Rendre ses transports en commun gratuits, Paris y réfléchit. C'est en tout cas le sens de l'étude lancée par Anne Hidalgo en mars, destinée à alimenter un débat public sur le sujet que l'édile veut voir lancé, avant les élections municipales de 2020. Objectif de cette étude : reconsidérer la place de la voiture dans la mobilité urbaine.
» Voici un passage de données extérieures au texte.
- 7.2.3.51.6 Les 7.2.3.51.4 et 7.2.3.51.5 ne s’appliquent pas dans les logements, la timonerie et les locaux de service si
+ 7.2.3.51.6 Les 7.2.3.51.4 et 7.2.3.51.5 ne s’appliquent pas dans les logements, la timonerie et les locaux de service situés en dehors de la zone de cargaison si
"Pour l'instant, le lien n'est pas prouvé". Mais rendre ses bus, métros ou tranways gratuits a-t-il permis de diminuer la circulation dans les villes qui l'ont testé, comme Tallinn, en Estonie, Austin, aux États-Unis, ou Singapour ? Cécile Maisonneuve, présidente du think tank La fabrique de la cité, est plutôt sceptique : "Pour l'instant, le lien n'est pas prouvé", a-t-elle expliqué dans Circuits courts, mercredi. "La réduction de l'usage de la voiture, qu'avancent les villes qui ont mis en place cette gratuité, peut être attribuée à beaucoup d'autres causes. À Austin, par exemple, ils avaient instauré la gratuité des transports en commun. Ce que l'on a observé, c'est que ça ne diminuait pas l'usage de la voiture, mais ça diminuait le nombre de personnes qui faisaient du vélo ou qui marchaient. Le report s'est fait de transports 'doux' vers d'autres transports 'doux'. Surtout, il n'y a pas d'équation systématique de ville en ville."
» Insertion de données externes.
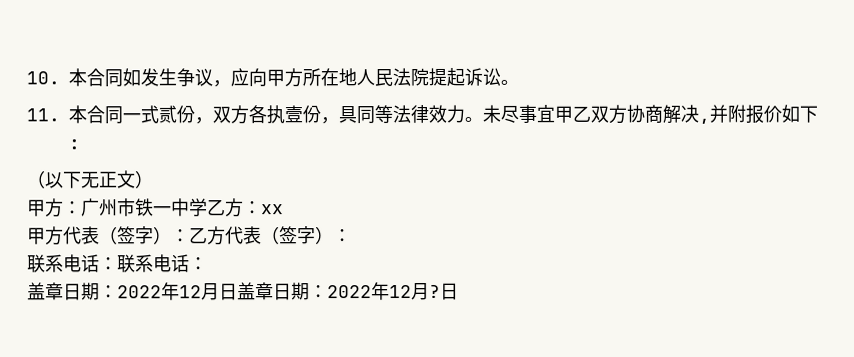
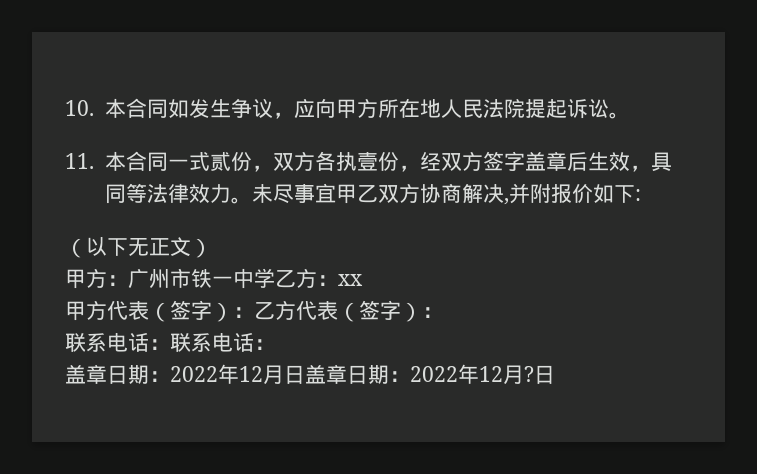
- 11.本合同一式贰份，双方各执壹份，具同等法律效力。
+ 11.本合同一式贰份，双方各执壹份，经双方签字盖章后生效，具同等法律效力。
Comment, dès lors, faire en sorte que cette mesure ait réellement un impact sur la fluidité du trafic ? "On a mis en place un système de vélos, notamment avec assistance électrique, qui fonctionne tellement bien qu'il y a une liste d'attente. Et le vélo n'est pas en concurrence avec le bus", défend le maire de Niort Jérôme Baloge, dont la ville teste la gratuité des transports en commun depuis neuf mois. Pas de baisse vérifiée du trafic, cependant, dans le chef-lieu des Deux-Sèvres : "Il y a plus de monde dans les bus, mais c'est difficile d'objectiver ce report."
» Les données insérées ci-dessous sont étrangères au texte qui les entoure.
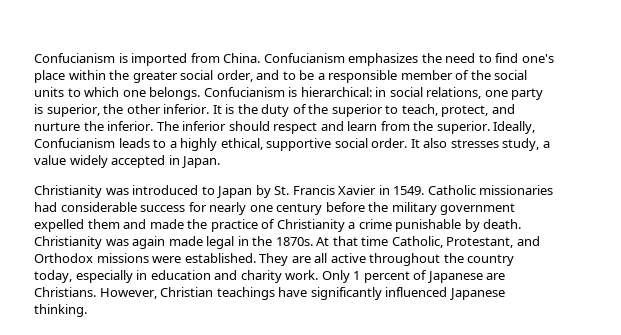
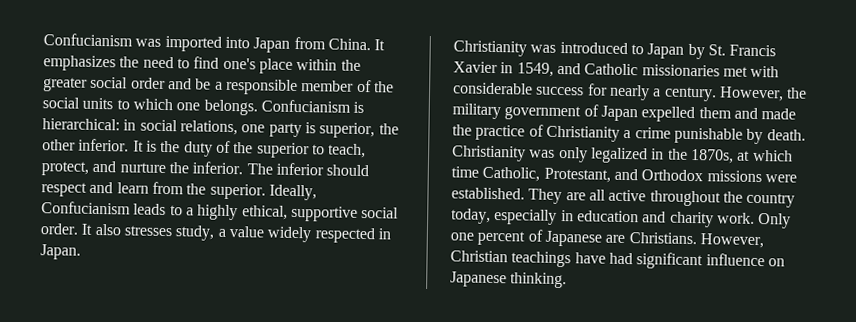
- Confucianism is imported from China.
+ Confucianism was imported into Japan from China.
- Confucianism emphasizes the need to find one's place within the greater social order, and to be a responsible member of the social units to which one belongs.
+ It emphasizes the need to find one's place within the greater social order and be a responsible member of the social units to which one belongs.
- It also stresses study, a value widely accepted in Japan.
+ It also stresses study, a value widely respected in Japan.
- Christianity was introduced to Japan by St. Francis Xavier in 1549. Catholic missionaries had considerable success for nearly one century before the military government expelled them and made the practice of Christianity a crime punishable by death.
+ Christianity was introduced to Japan by St. Francis Xavier in 1549, and Catholic missionaries met with considerable success for nearly a century. However, the military government of Japan expelled them and made the practice of Christianity a crime punishable by death.
- Christianity was again made legal in the 1870s. At that time Catholic, Protestant, and Orthodox missions were established.
+ Christianity was only legalized in the 1870s, at which time Catholic, Protestant, and Orthodox missions were established.
- Only 1 percent of Japanese are Christians.
+ Only one percent of Japanese are Christians.
- However, Christian teachings have significantly influenced Japanese thinking.
+ However, Christian teachings have had significant influence on Japanese thinking.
La solution des bonus ? Entre un système "classique" et la gratuité totale, la modulation des tarifs est une solution intermédiaire qui a inspiré Singapour, territoire pas plus grand que 60% de l'Ile-de-France et proche de la saturation. "Là-bas, ils mènent une politique très offensive pour limiter la place de la voiture", raconte Cécile Maisonneuve. "Ils ont instauré un bonus pour ceux qui prennent le bus ou le métro plus tôt le matin, avec des tarifs moins chers, un peu comme l'effacement dans le secteur de l'électricité. Cela a réduit de 6% le trafic aux heures de pointe et ça a développé l'impression de confort."